Look at him, peering at our strange lives from that little box. He can't make head nor tails of it. What's that device you're pointing at me, he says. To film me? For what purpose? For views? To what end? For GoogleAdservices dollars? What could that possibly do for you? Here, do some light agricultural work instead.

Come on, man! He's a monk! Does he even have to commute? Does he get paid? Who washes his clothes? Is it him? Does he find it therapeutic? I bet he does, the arse.

To save you from watching the video (and the thousands of others like it, lots of monks out there I guess), his 5 "things" (because we can't do "tips" anymore, just "things") are as follows:

1. Be a monk

2. Be a monk

3. Be a monk

4. Be a monk

5. Watch loads of stupid youtube videos about productivity until the sun sets again and it's time to roll over and try again tomorrow.


Friday, 1 October 2021

Dickheads worrying about crap

Like everyone, I read too much crap. Not novels or even magazines, but crap. Crap is defined by the dictionary as here's-my-newsletter-with-50-links-to-articles-I-have-"consumed" and I've-rewatched-the-Sopranos-through-the-lens-of-mordern-America. 

Buddy you can rewatch the Sopranos or literally anything through any lens you want. Season 3 of the Simpsons is still achingly relevant to our contemporary discourse. I bet the first episode of Rugrats offers a tellingly prescient glimpse of a post-worth culture manifesting itself in the haphazard nature of modern parenting in the shadow of the 80s (or, thrillingly, the 2008 financial crash). 

What does our relationship to work say about our need to be productive? What does our work say to our relationship with sending mindless emails about non-meetings that no one needs to attend? Is work work or is it work work work? 

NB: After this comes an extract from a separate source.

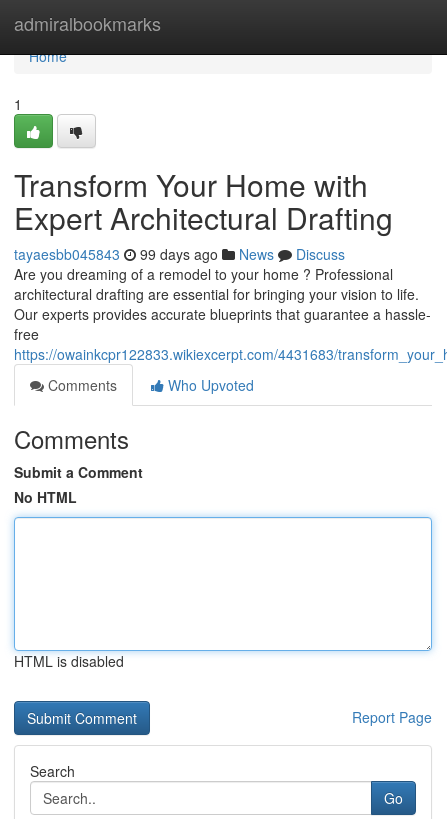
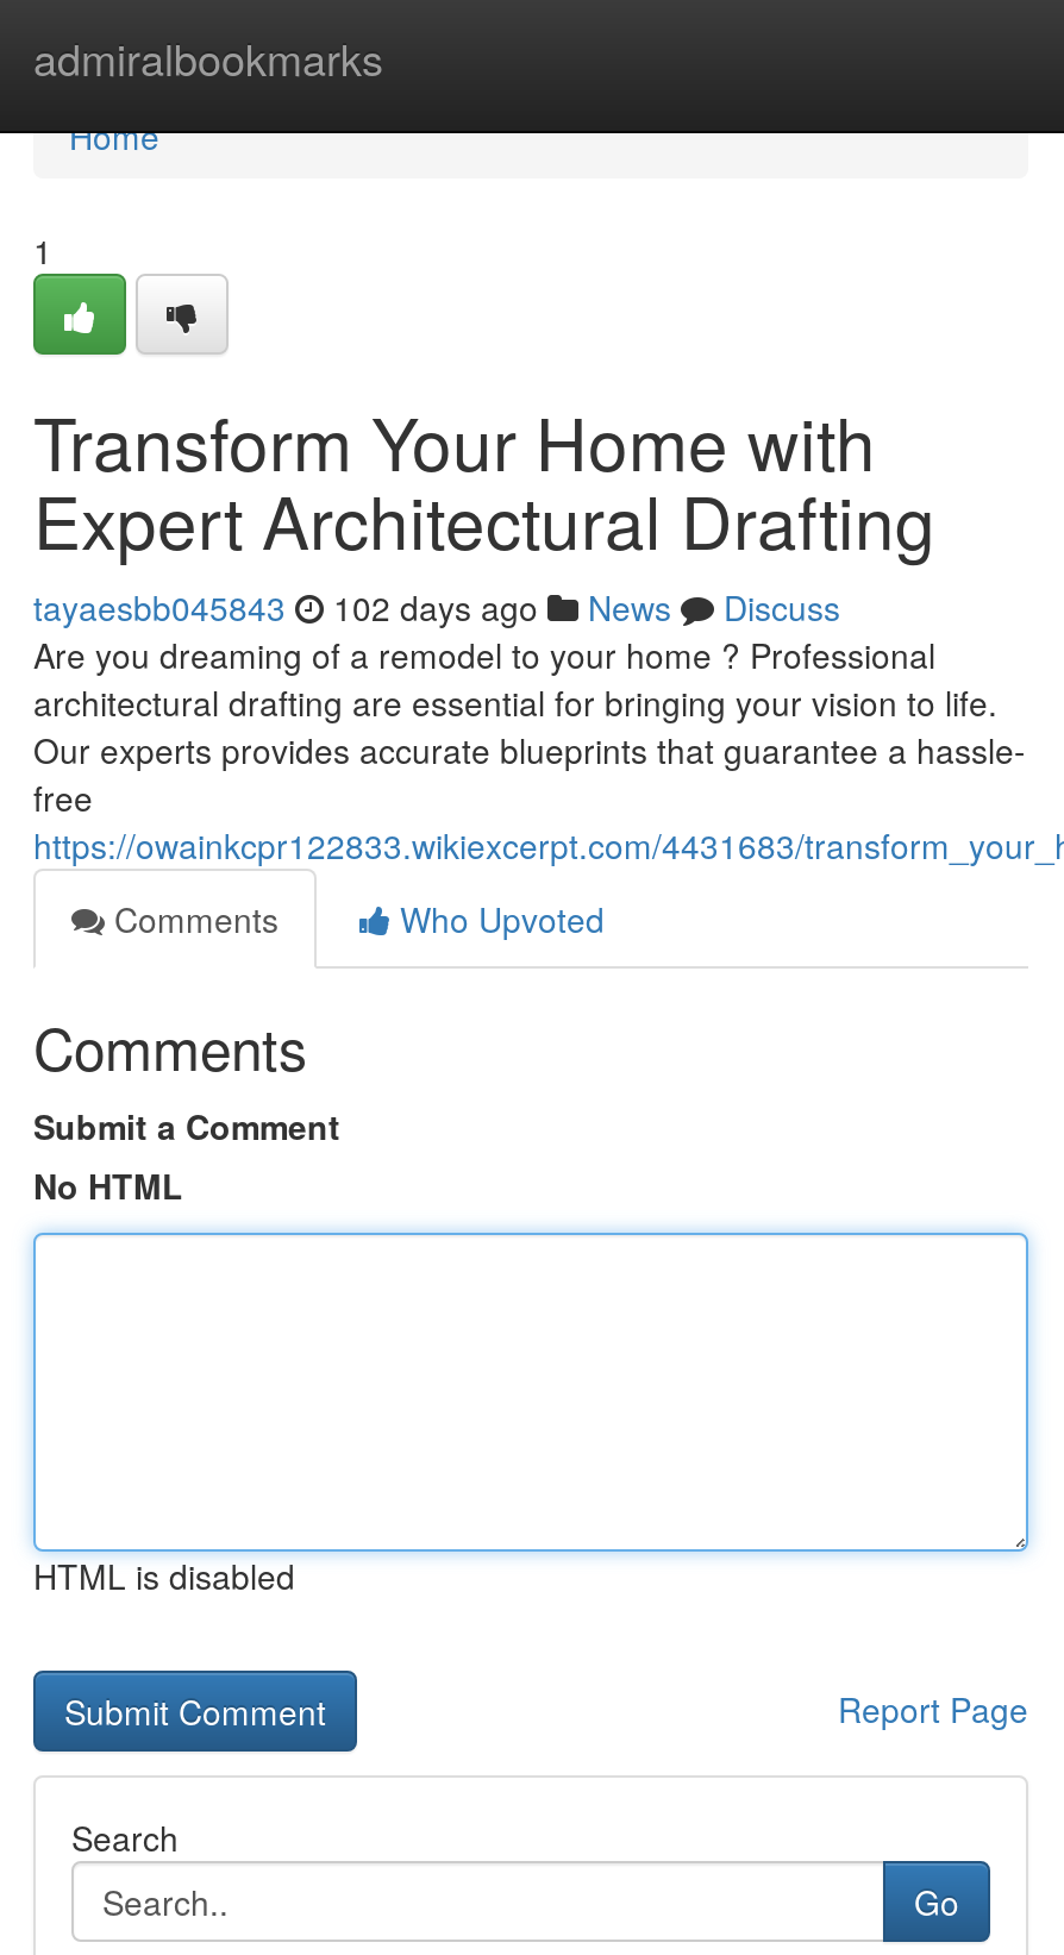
[14,244,345,264] tayaesbb045843 99 days ago News Discuss -> [33,583,840,631] tayaesbb045843 102 days ago News Discuss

One man looks at his Spotify account and cries.

One man (it's always a man, isn't it) looks at his Instagram account and cries.

One man realises he spends more time listening to podcasts about shame and the trauma of shame and the shame of trauma than talking to his damn children.

I don't have to read these things but you don't have to write 'em either.



Indeed and jobs as salvation

That Indeed advert. 

The portrayal of jobseekers as lost and desperate, the choral faux-gospel music saying "rise up", the woman crying in stunned disbelief that she was finally accepted at some miserable hellhole job that almost definitely doesn't deserve her or her skills and will only serve to keep her fed and warm until she can claw her way out of that pit and into a new one---it all communicates one thing. Work as salvation. Not just work. Acceptance by a corporate gatekeeper. Definitely corporate, because no one gets a job down the road from Indeed. Indeed is jobs at desks or jobs that pretend they're at desks but are actually at cashiers. Hoping that some recruitment HR doofus will decide you're dynamic enough to work there, when we (millennials) know that anyone can do anything at an Indeed-desk-job if they know how to google.